Era como un cometa que arrastraba una brillante cola blanca, precipitándose velozmente hacia la tierra humana.

Todo el barco ballena se alborotó, hasta el punto de que Qiushi, después de salir a preguntar, regresó a la habitación y le dijo apresuradamente a Chen Ping'an que fuera rápidamente al mirador de la suite de primera clase a verlo, que no debía perdérselo. Chen Ping'an llevó a Chunshui y Qiushi a través del estudio, abrió la puerta y salió al mirador exterior. Allí, efectivamente, vieron en el lejano oeste ese destello de estrella fugaz increíblemente brillante y deslumbrante.

En el lugar donde se abrió el dosel celestial, una voz sonora, con una inmensa satisfacción, resonó con fuerza y se extendió lentamente entre los corazones de los cultivadores del mundo: —"¡A Liang! ¿Qué tal este puño? ¿Eh?"

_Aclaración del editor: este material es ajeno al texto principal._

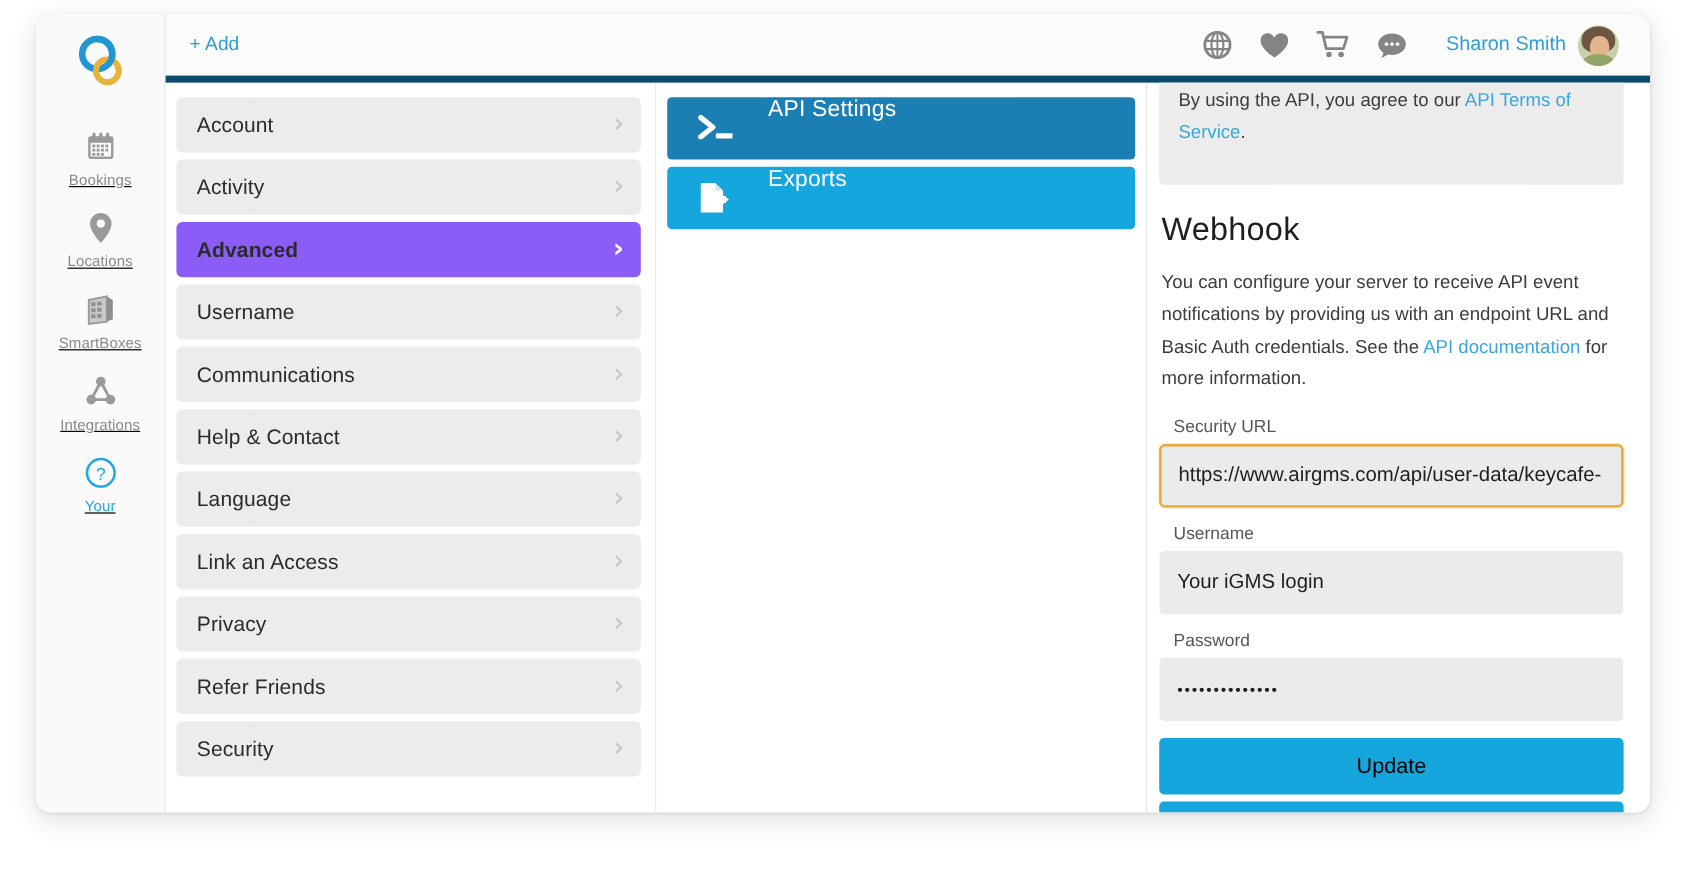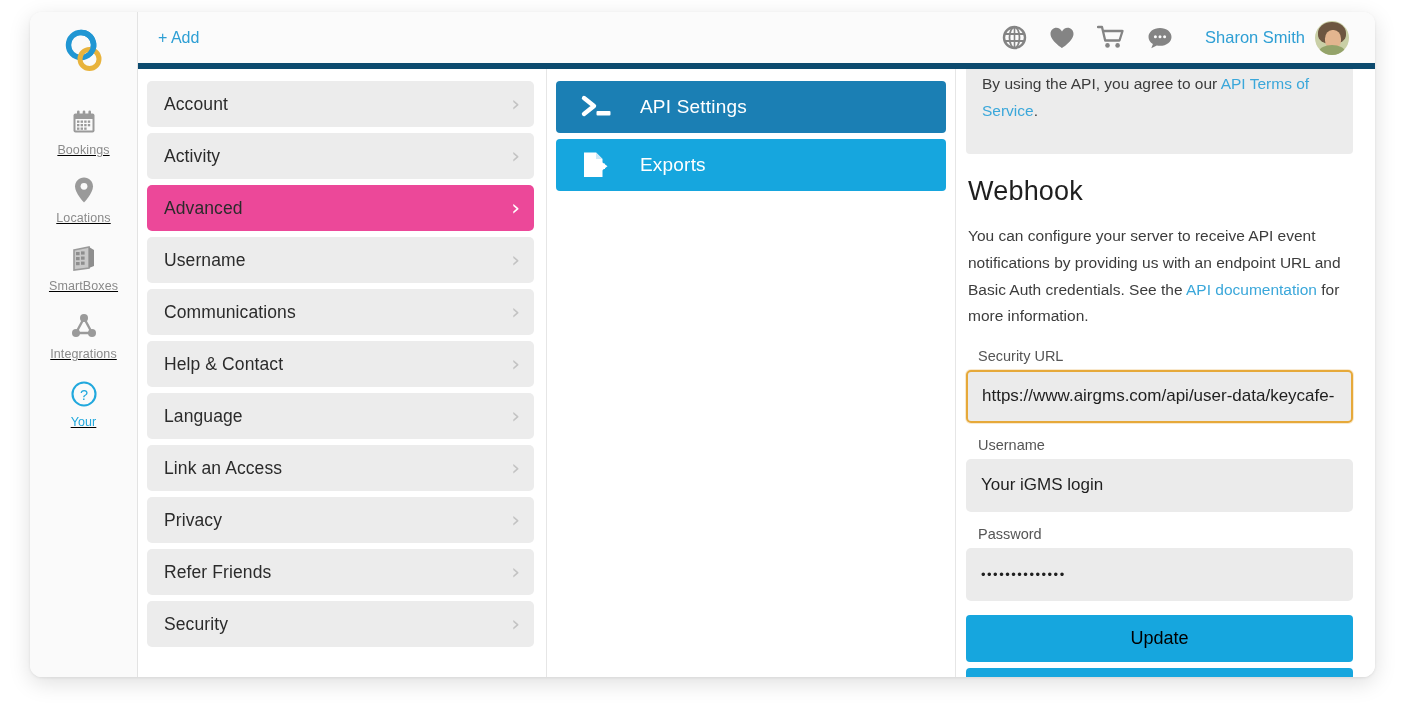"API Settings" .api-row { align-items: center -> none }
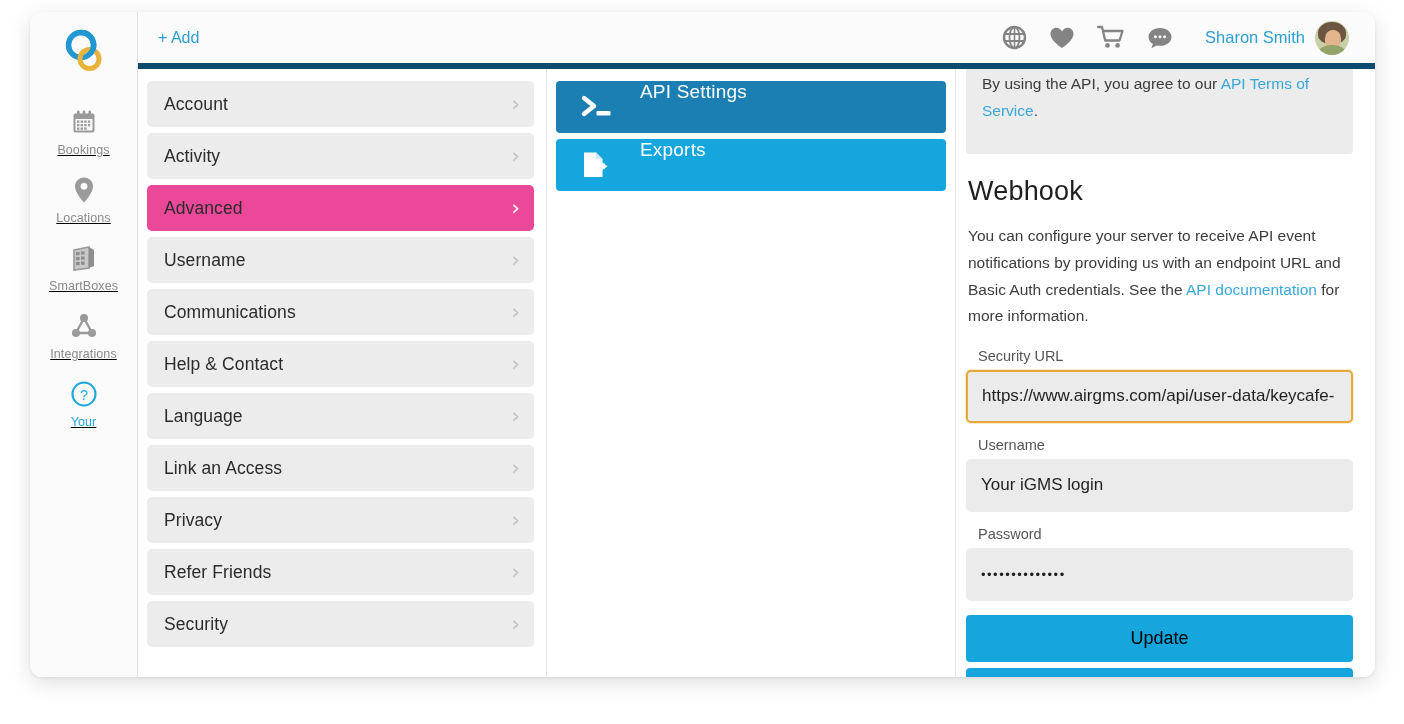"Advanced" .settings-row.selected { background: #ec4899 -> #8b5cf6; font-weight: none -> bold }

Estas palabras, en el Mundo de la Gran Rectitud, quisieran o no, tenían que escucharlas.

Qué imponente.

Sin duda, en ese momento, innumerables cultivadores, demonios, monstruos y deidades de montañas y ríos en el mundo levantarían el cuello, girarían hacia el oeste, asombrados por la altura de la magia de ese "sacerdote taoísta" y la fuerza de ese puño.

Chen Ping'an también abrió la boca.

¿Cómo? ¿A Liang fue derribado?

Esa estrella fugaz impactó en la tierra de algún gran continente en el oeste, creando un enorme cráter, y luego rebotó. Debido a la gran fuerza del puño, la altura de ese rebote casi igualaba la del Gran Pico Sui en la Tierra Central. La figura en el punto más alto parecía estar buscando dirección, y finalmente desapareció en un destello. Casi nadie en el cielo y la tierra pudo seguir su rastro. Las personas con la capacidad de rastrear esa figura eran contadas con los dedos, pero sin excepción, todas estaban acostumbradas a esto y no se molestaron en prestarle atención. Como mucho, en silencio estaban deduciendo los cambios en los designios celestiales.

El joven con dos espadas en la espalda murmuró: —Ese puño... ¿fue un poco... fuerte?

Entonces, una mano le dio una palmada en la cabeza, y una voz furiosa dijo: —¡Fuerte un carajo!